┌─ GIVEN RECORDS

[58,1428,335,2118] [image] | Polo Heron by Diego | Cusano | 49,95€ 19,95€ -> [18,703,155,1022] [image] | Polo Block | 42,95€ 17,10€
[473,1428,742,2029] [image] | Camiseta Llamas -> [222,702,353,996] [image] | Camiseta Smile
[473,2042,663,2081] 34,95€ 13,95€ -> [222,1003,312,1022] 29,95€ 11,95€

└─
┌─ GIVEN RECORDS

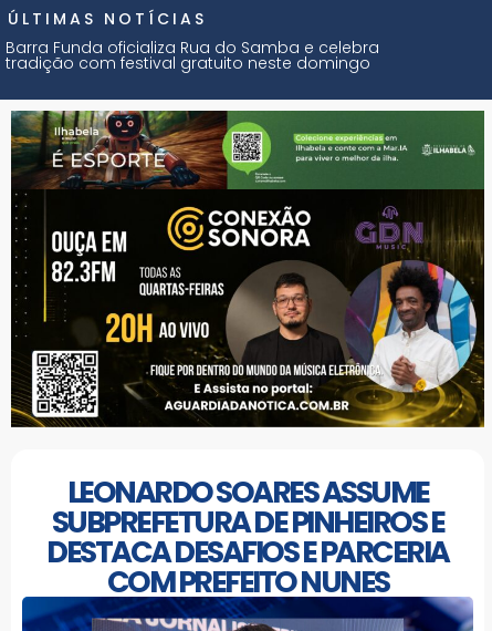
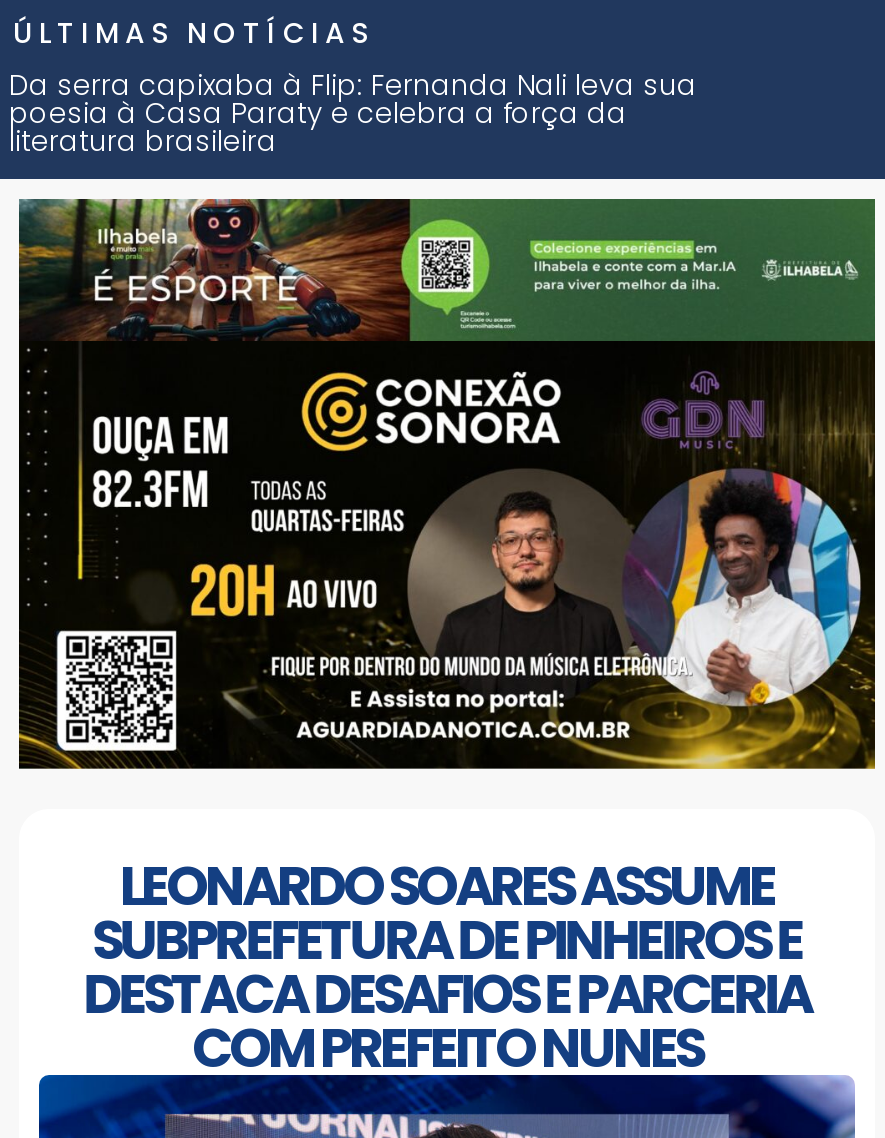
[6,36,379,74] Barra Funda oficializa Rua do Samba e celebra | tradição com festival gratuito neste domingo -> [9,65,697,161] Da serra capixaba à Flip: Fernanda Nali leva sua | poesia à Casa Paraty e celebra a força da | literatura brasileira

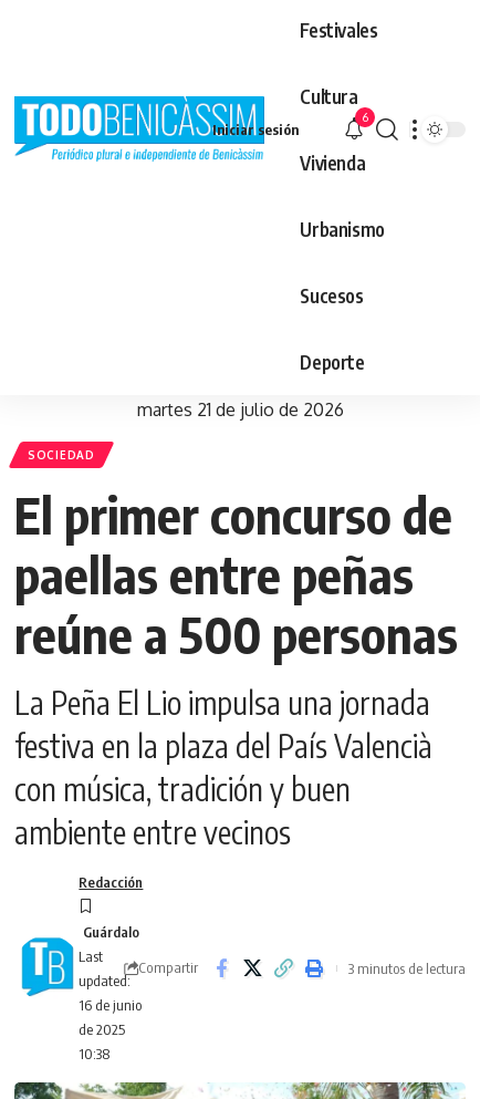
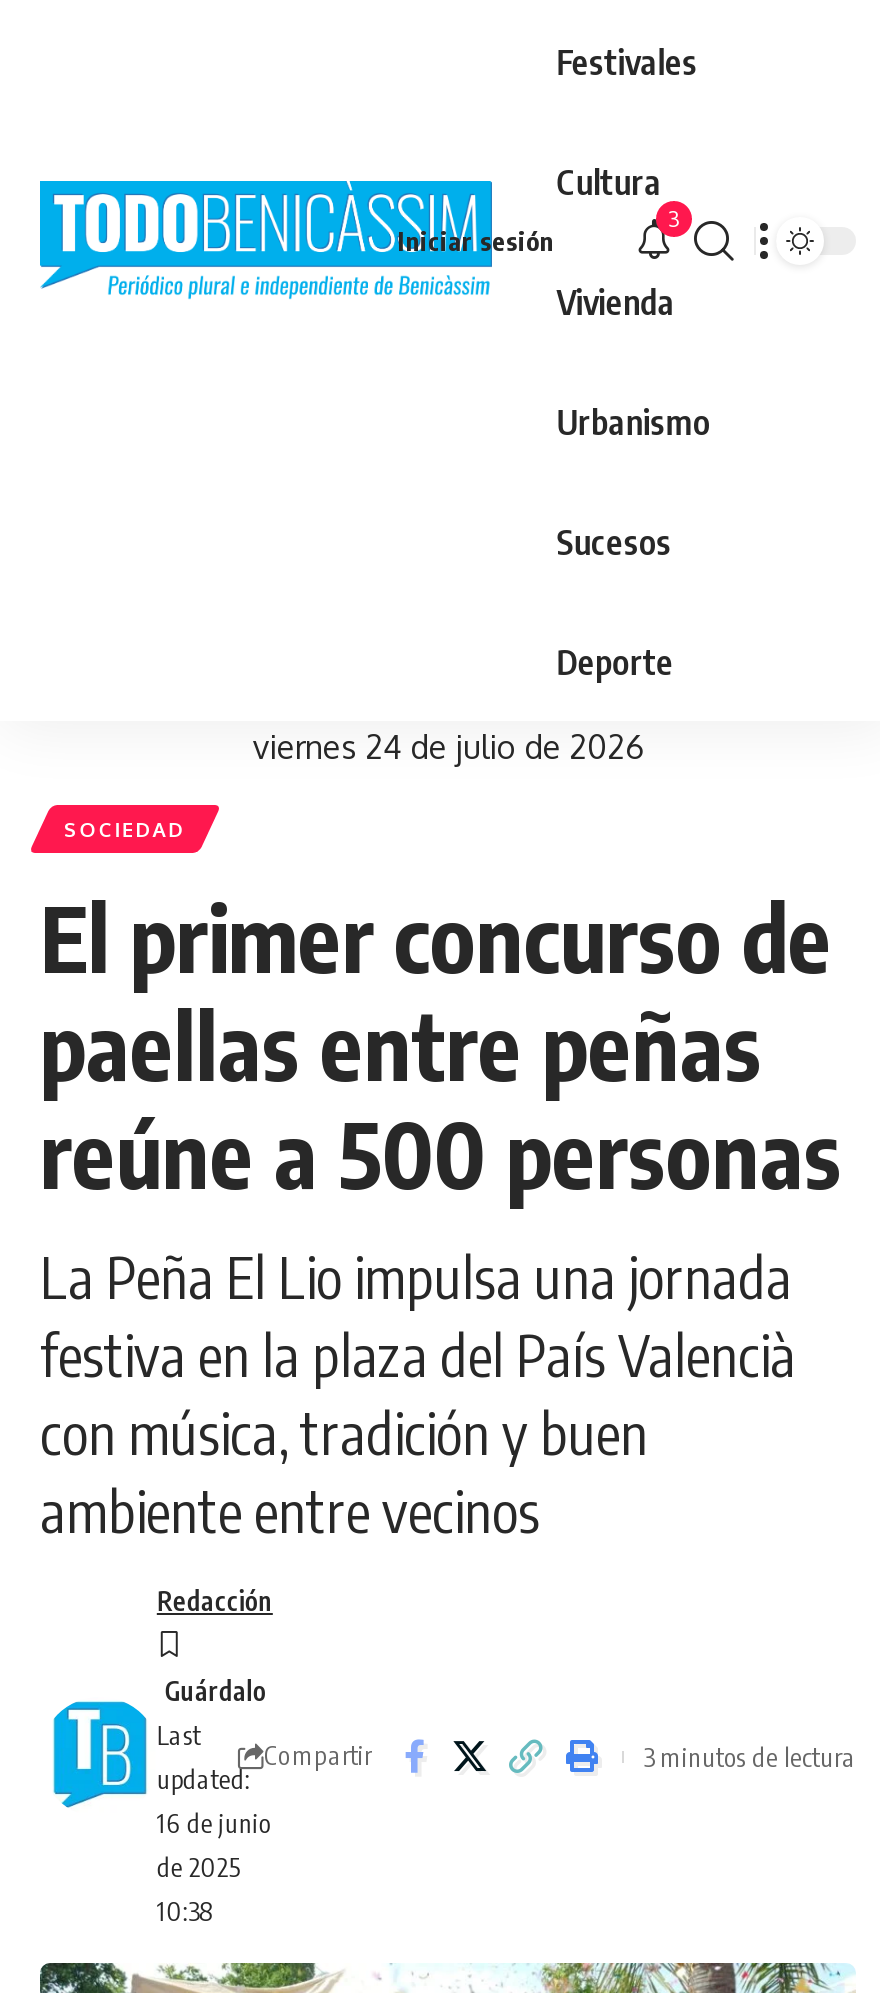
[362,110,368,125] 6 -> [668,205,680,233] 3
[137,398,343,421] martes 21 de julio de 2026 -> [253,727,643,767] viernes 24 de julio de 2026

└─
┌─ GIVEN RECORDS

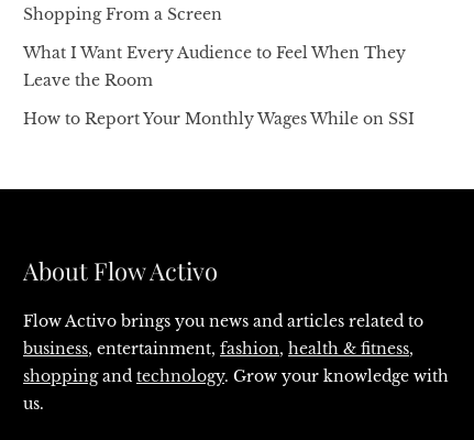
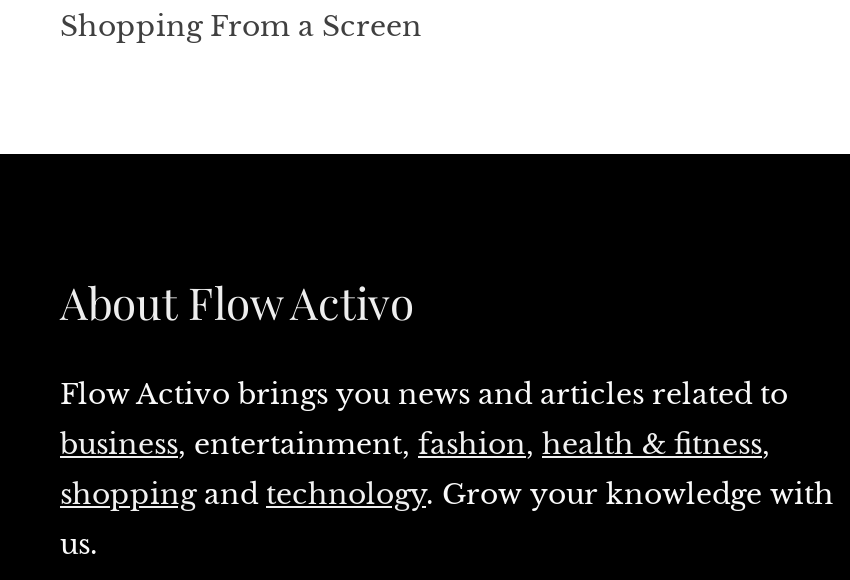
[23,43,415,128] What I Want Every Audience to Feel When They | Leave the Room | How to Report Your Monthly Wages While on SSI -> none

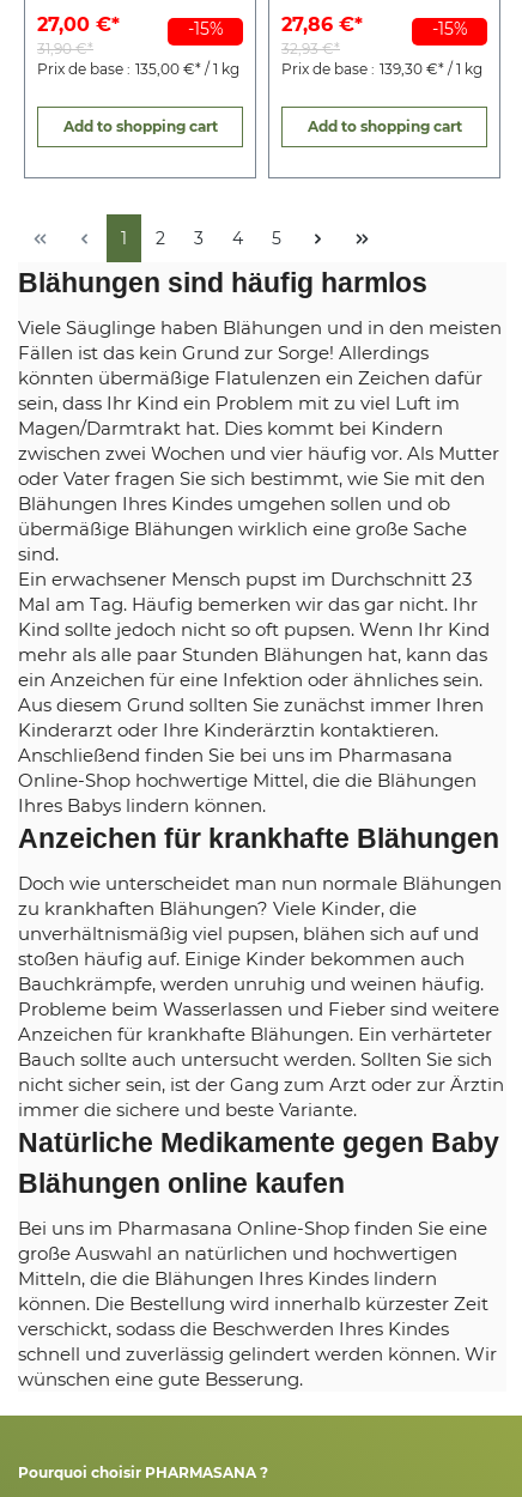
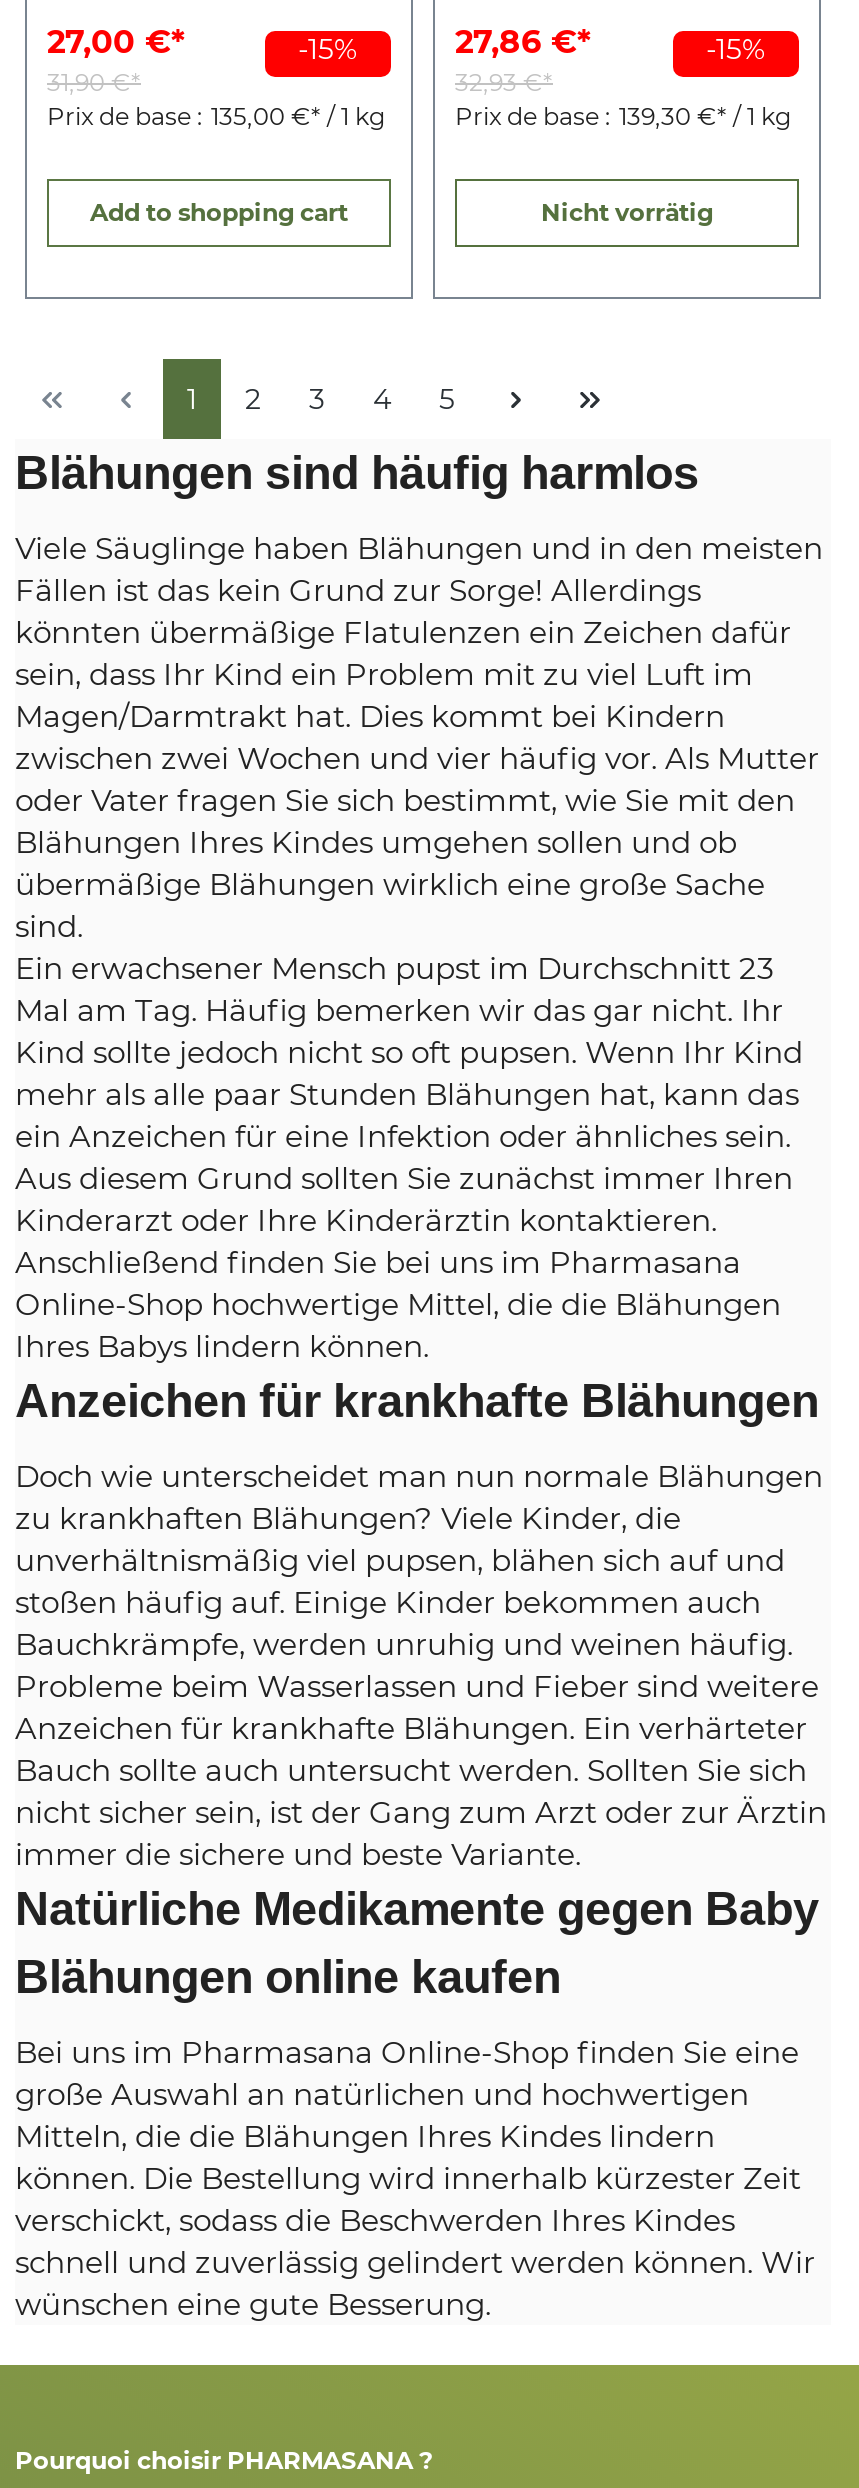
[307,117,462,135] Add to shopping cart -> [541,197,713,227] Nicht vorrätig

└─

When a line in the data holds the word "image", show that line.

WORKED SOLUTION:
[58,1428,335,2118] [image] | Polo Heron by Diego | Cusano | 49,95€ 19,95€ -> [18,703,155,1022] [image] | Polo Block | 42,95€ 17,10€
[473,1428,742,2029] [image] | Camiseta Llamas -> [222,702,353,996] [image] | Camiseta Smile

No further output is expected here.